Hi, my name is Devin Wilkinson and I am new to Bigger Pockets. I am very interested in getting into raw land flipping. I have been researching all about it over the past couple weeks and I have learned a lot so far, but I am going to continue to learn as much as I can. I am planning to buy raw land in New Mexico or Texas through tax delinquent lists. I am going to start with small purchases that I can get for a few hundred dollars or so and this is where my question comes. Since it is a small purchase hiring a lawyer or title company doesn't seem to be feasible to still make a profit. I have read about it all over the internet and listened to every podcast I could find on the topic. I also have watched videos and read articles from Seth Williams including the ones on self closing land deals. I am beginning to understand the process but one area I can not figure out is the cash transfer. How do I do the cash and deed exchange when I'm hundreds of miles away?

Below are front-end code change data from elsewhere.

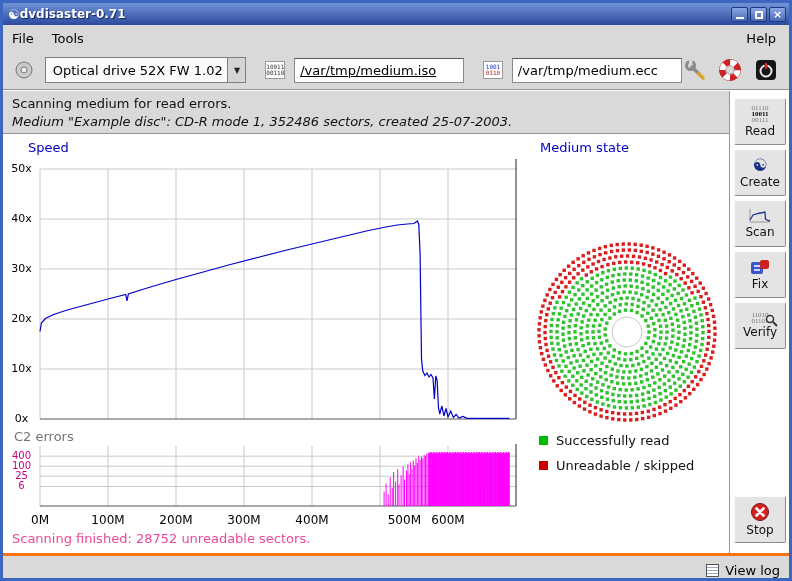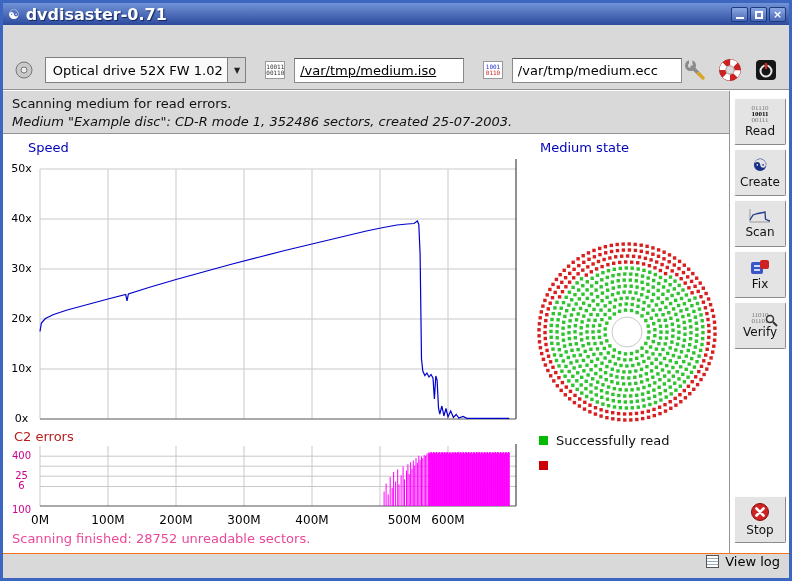--- a/index.html
+++ b/index.html
@@ -12,7 +12,7 @@
   .titlebar{position:absolute;left:0;top:0;right:0;height:22px;
     background:linear-gradient(180deg,#7193d6,#2c4a9e);display:flex;align-items:center;color:#fff}
   .ticon{margin-left:5px;font-size:13px;line-height:1}
-  .ttitle{margin-left:6px;font-size:16px;font-weight:bold;text-shadow:1px 1px 1px #13255c}
+  .ttitle{margin-left:0;font-size:12px;font-weight:bold;text-shadow:1px 1px 1px #13255c}
   .tbtns{margin-left:auto;display:flex;gap:2px;margin-right:3px}
   .tbtn{position:relative;width:17px;height:15px;border:1px solid #1c3a7e;border-radius:2px;
     background:linear-gradient(180deg,#8aa7e3,#4a67b4);color:#fff;cursor:pointer}

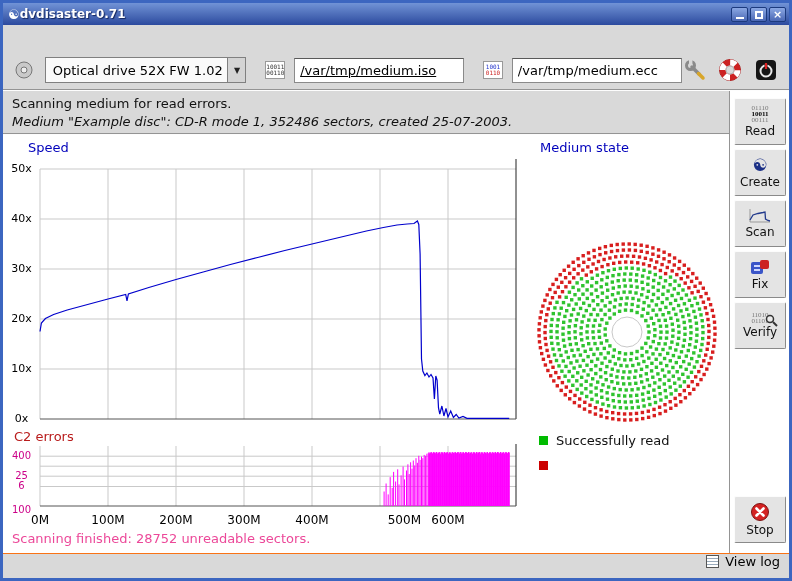--- a/index.html
+++ b/index.html
@@ -111,6 +111,11 @@
     </span>
   </div>
 
+  <div class="menubar">
+    <span class="menu-item">File</span>
+    <span class="menu-item">Tools</span>
+    <span class="menu-item menu-help">Help</span>
+  </div>
 
   <div class="toolbar">
     <button class="tool-icon-btn" style="margin-left:8px">

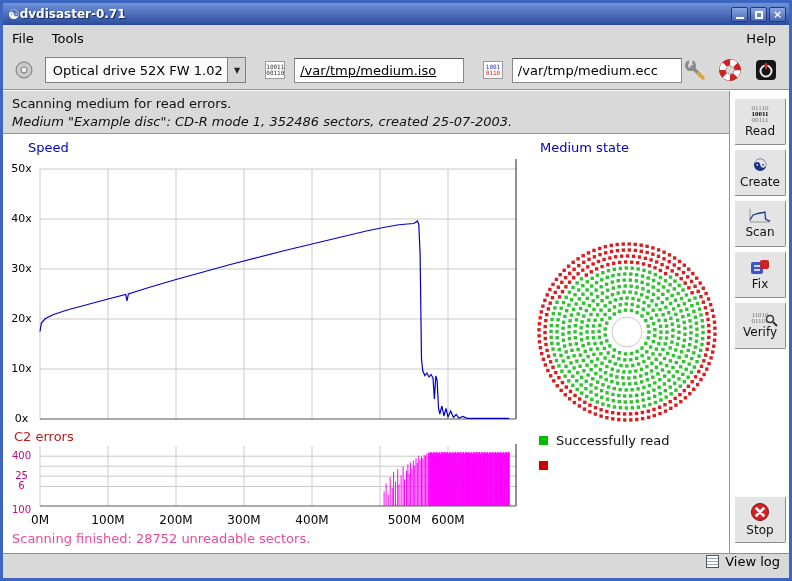--- a/index.html
+++ b/index.html
@@ -55,7 +55,7 @@
   .charts{position:absolute;left:0;top:132px;width:726px;height:418px;background:#fff}
   .chart-label{position:absolute;font-size:13px;color:#0000bb}
   .speed-label{left:25px;top:5px}
-  .c2-label{left:11px;top:294px;color:#b91c1c}
+  .c2-label{left:11px;top:294px;color:#737373}
   .medium-label{left:537px;top:5px}
   .chart-box{position:absolute;left:5px;top:22px;width:512px;height:276px}
   #c2-box{top:305px;height:76px}

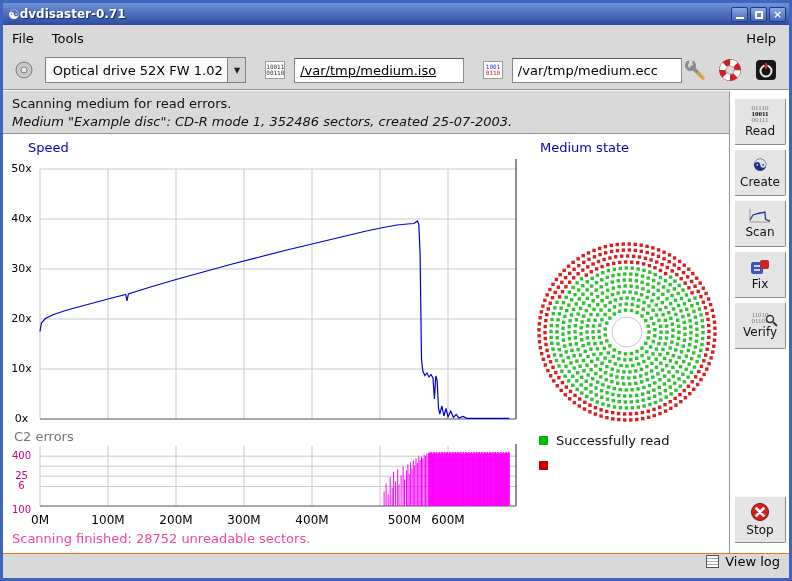--- a/index.html
+++ b/index.html
@@ -371,7 +371,7 @@
             <line x1="501.2" y1="66" x2="501.2" y2="12.4" stroke="#ff00ff" stroke-width="1.2"></line>
           </svg>
     <span class="ylab c2lab" style="top: 10px;">400</span>
-          <span class="ylab c2lab" style="top: 20px; margin-top: 44px;">100</span>
+          <span class="ylab c2lab" style="top: 20px;">100</span>
           <span class="ylab c2lab" style="top: 30px;">25</span>
           <span class="ylab c2lab" style="top: 40px;">6</span>
         </div>

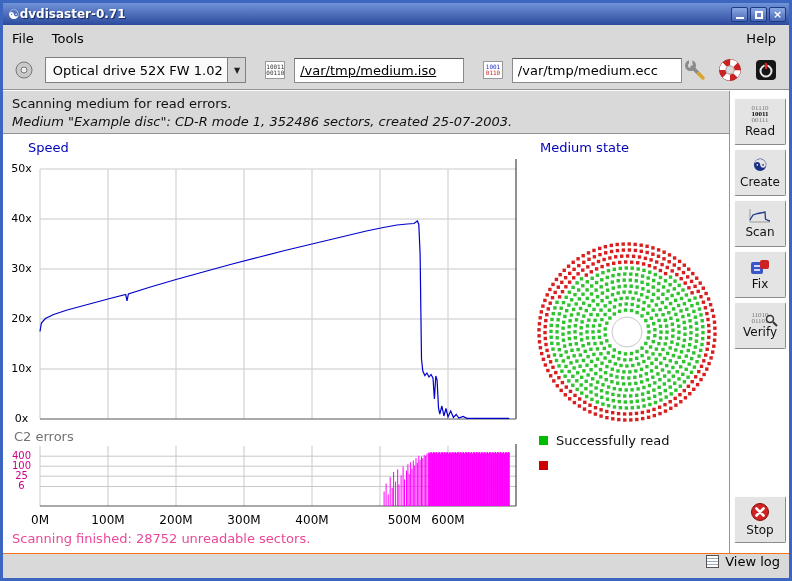--- a/index.html
+++ b/index.html
@@ -1088,6 +1088,7 @@
       </div>
       <div class="legend-item">
         <span class="swatch" style="background: rgb(204, 0, 0);"></span>
+        <span>Unreadable / skipped</span>
       </div>
     </div>
   </div>

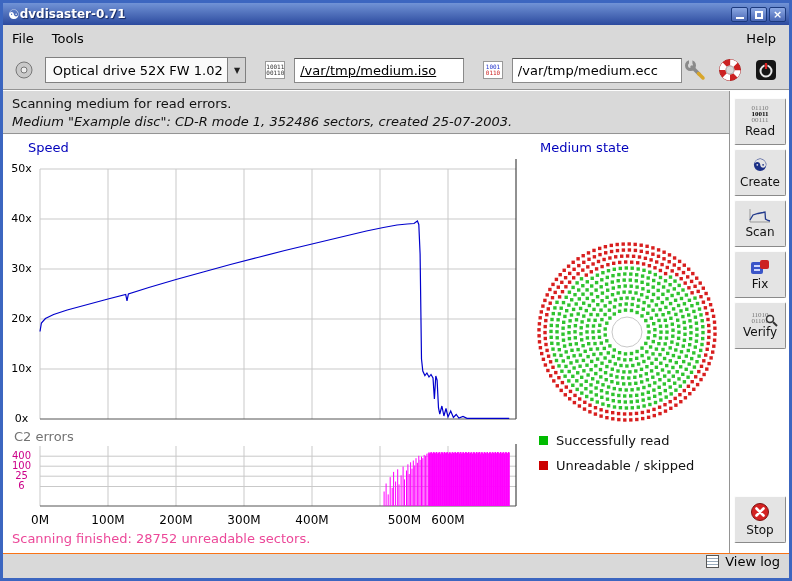--- a/index.html
+++ b/index.html
@@ -84,7 +84,7 @@
 
   
   .footer{position:absolute;left:0;bottom:0;right:0;height:25px;background:#d9d9d9;
-    border-top:1px solid #f97316;display:flex;align-items:flex-start;justify-content:flex-end}
+    border-top:3px solid #f97316;display:flex;align-items:flex-end;justify-content:flex-end}
   .viewlog{display:flex;align-items:center;gap:6px;font-size:13px;margin-right:9px;cursor:pointer}
   .vl-icon{width:13px;height:13px;border:1px solid #555;
     background:repeating-linear-gradient(180deg,#fff 0 2px,#9ab 2px 3px)}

Do I send a cashiers check in the mail to the seller and have the deed mailed to me, signed, and then to the county? Is the land purchase agreement the document that ensures we both fulfil our end of the deal or is something else needed? I would appreciate any help with how this transaction is done when the seller and buyer are in different states where they can not meet in person to do an exchange. Any other information on raw land flipping would be greatly appreciated, Thanks!

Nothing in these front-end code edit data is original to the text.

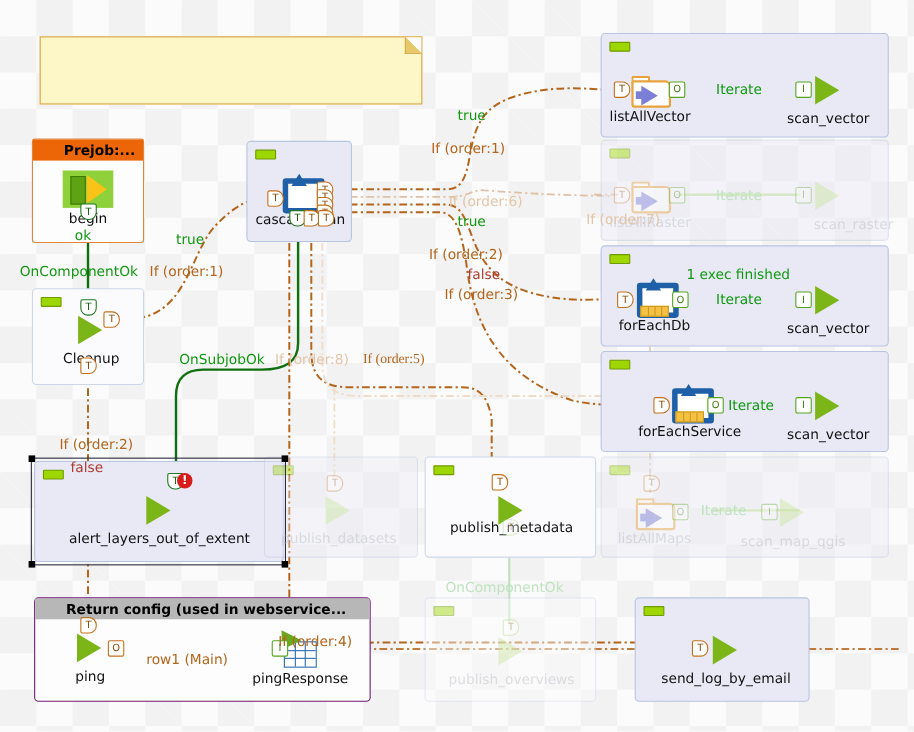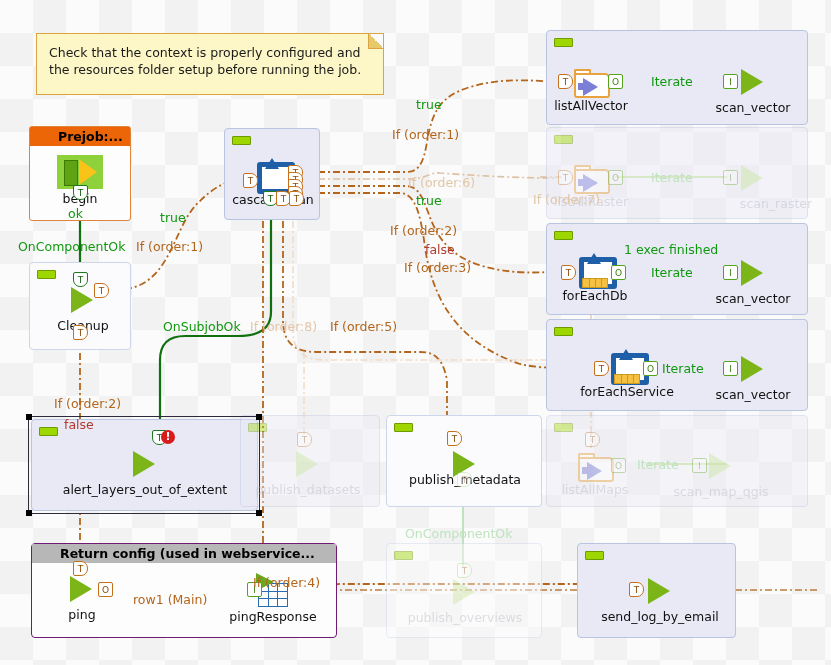--- a/index.html
+++ b/index.html
@@ -174,7 +174,6 @@
 
 <div class="note" style="left:36px;top:33px;width:348px;height:62px;">
   <div class="fold"></div>
-  <span>Check that the context is properly configured and the resources folder setup before running the job.</span>
 </div>
 
 <div class="subjob titled" style="left:29px;top:126px;width:102px;height:95px;">

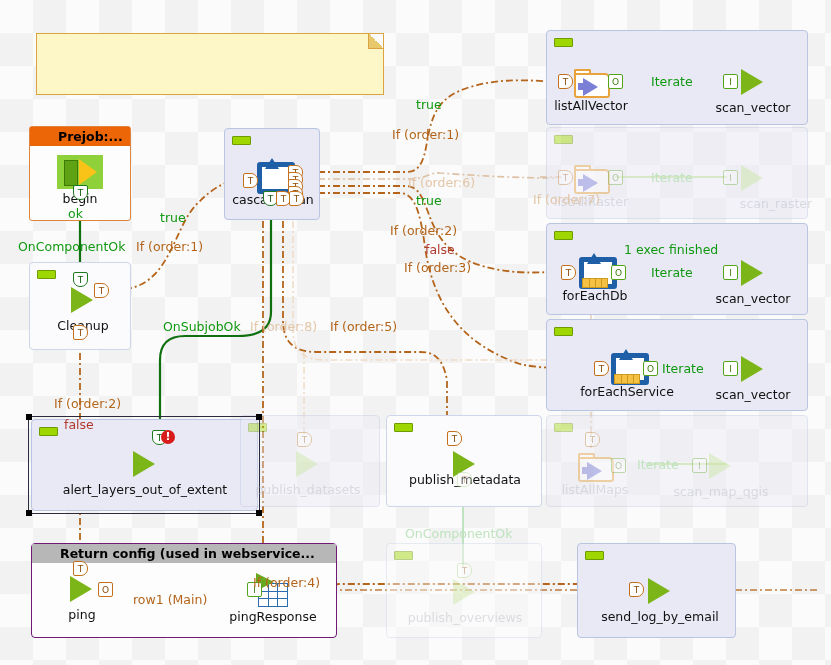--- a/index.html
+++ b/index.html
@@ -430,7 +430,7 @@
 
 <div class="llabel green" style="left:163px;top:319px;">OnSubjobOk</div>
 <div class="llabel pale-o" style="left:250px;top:319px;">If (order:8)</div>
-<div class="llabel orange" style="left:330px;top:319px;">If (order:5)</div>
+<div class="llabel orange" style="left:330px;top:319px;font-family:Liberation Serif, serif;">If (order:5)</div>
 
 <div class="llabel orange" style="left:392px;top:127px;">If (order:1)</div>
 <div class="llabel green" style="left:416px;top:97px;">true</div>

If you are using an escrow agent, they would be local to the seller and the one who handles exchanging a cashier's check (or wire transfer) for a signed deed. If you aren't using an escrow agent, I would think you would get a mobile notary who would go to the seller's house since the deed will need to be notarized. You hire the mobile notary and send them all the docs the seller needs to sign as well as giving them the cashier's check. Once the notary witnesses the seller signing everything, they give the seller the cashier's check and send the signed docs back to you and then you send the deed in to the county for recording. Or you might even be able to get them to take the deed to be recorded for you since they are local. 

Full disclosure, I haven't bought vacant land from a distance so perhaps there's something I've missed, but I have been through several closings on houses with mobile notaries before.